The chances of passing such a provision through the Senate, in addition, are not good.
Nonetheless, Pelosi appeared to be taking the proposal seriously, judging by the reaction from her pro-choice caucus.
Rep. Diana Degette, Colorado Democrat, emerged clearly agitated from a meeting with Pelosi and other pro-choice members in a room just off the House floor.
She said the Stupak proposal was a “non-starter.”
“Nobody likes this,” she said, claiming that more than 40 pro-choice Democrats would oppose the move.
“If Mr. Stupak and a few members … decide to use this to take health care down, then that loss of health care coverage will be on them,” she said.
Asked if she was willing to vote against the health care bill if Stupak got his way, she said “we are not going to vote for a bill that restricts the woman’s right to choose beyond current law.”
“So you’re willing to take down the health care bill?” the Daily Caller asked.
“That’s it! That’s all I’m saying!” she said.
She then added: “I’m not taking any bill down.”
Pelosi, hurrying out of the meeting with the pro-choice caucus, refused to talk to reporters as she headed to a meeting with other lawmakers in her offices.
A series of staffers and White House officials, including Nancy Ann DeParle, head of the White House office of health reform, and Jason Furman, deputy director of the National Economic Council, were in and out of Pelosi’s office late Friday.
The only lawmaker seen exiting Pelosi’s office was Rep.

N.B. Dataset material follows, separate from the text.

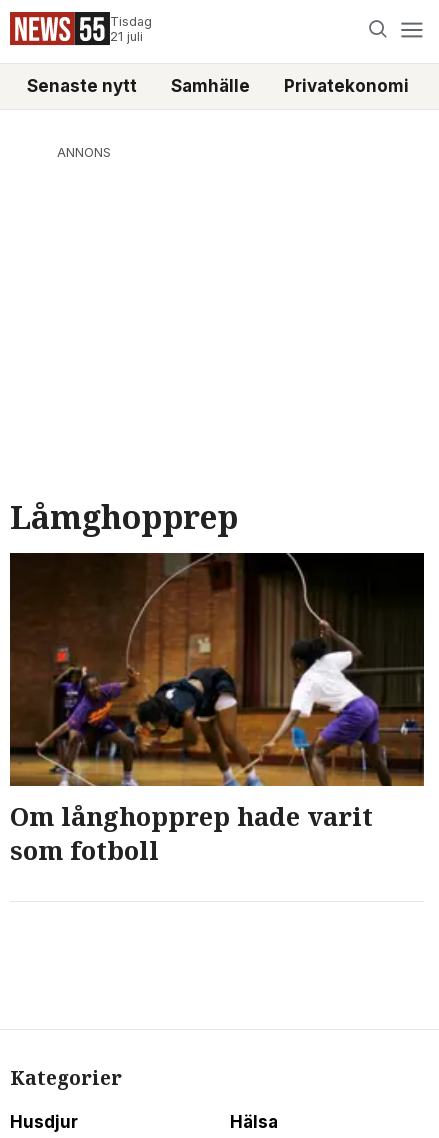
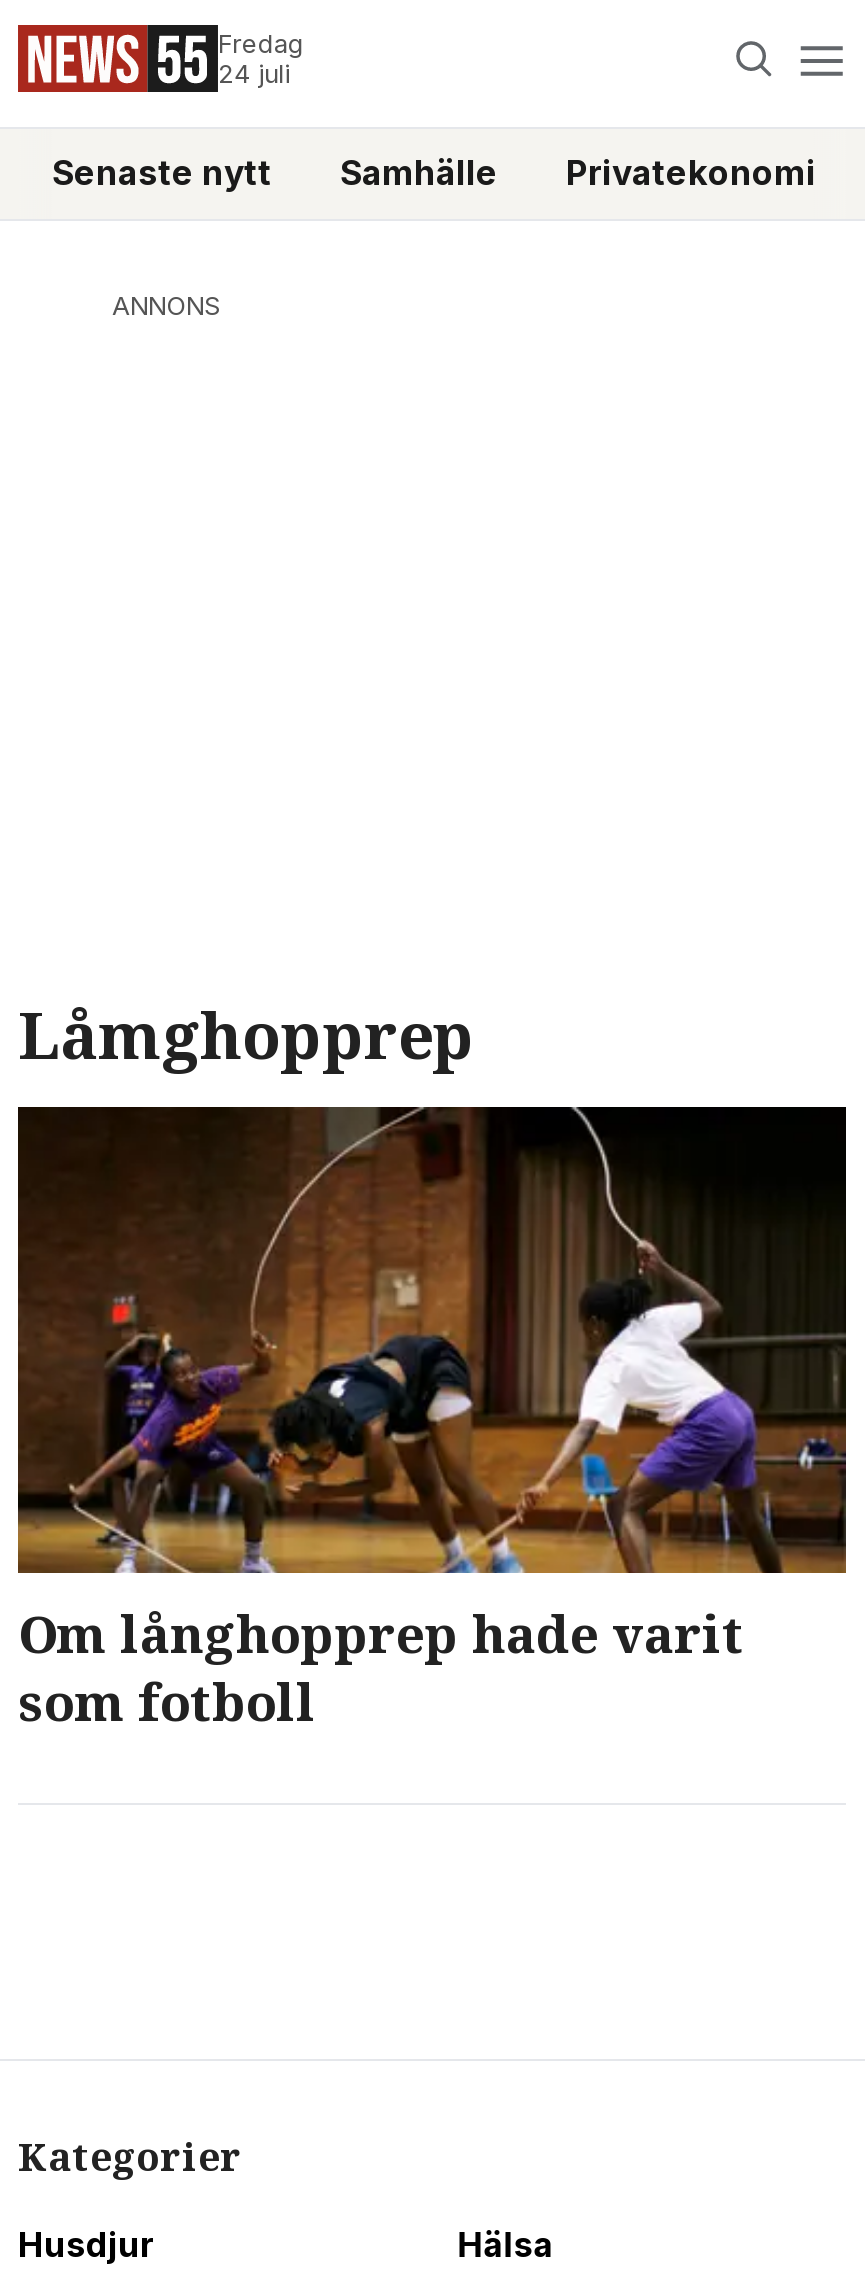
- Tisdag
- 21 juli
+ Fredag
+ 24 juli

Mike Doyle, a Pennsylvania Democrat who is pro-life and voted for the Stupak amendment to the House bill in November, but has not been discussed as a likely no vote.
Three states, Pennsylvania, Ohio and Illinois, account for seven of the nine remaining lawmakers who are thought to be most up for grabs among the Stupak bloc. These lawmakers are Paul Kanjorski, Tim Carney and Kathy Dahlkemper of Pennsylvania, Jerry Costello and Daniel Lipinski of Illinois, Steve Driehaus and Marcy Kaptur of Ohio, Allan Mollohan of West Virginia, and Zack Space of Florida.
There are four House Democrats who voted against the bill in November who are still undecided: Brian Baird of Washington, who is retiring, Glenn Nye and Rick Boucher of Virginia, and John Tanner of Tennessee.
Four previous no votes flipped to yes on Friday: John Boccieri of Ohio, Patrick Murphy of New York, and Allen Boyd and Suzanne Kosmas of Florida. There are seven no votes who have flipped to yes in all, including Dennis Kucinich of Ohio, Betsy Markey of Colorado and Bart Gordon of Tennessee.
Along with the Stupak bloc, two other Democrats who voted for the bill the first time have said they will oppose it this time: Michael Arcuri of New York and Stephen Lynch of Massachusetts.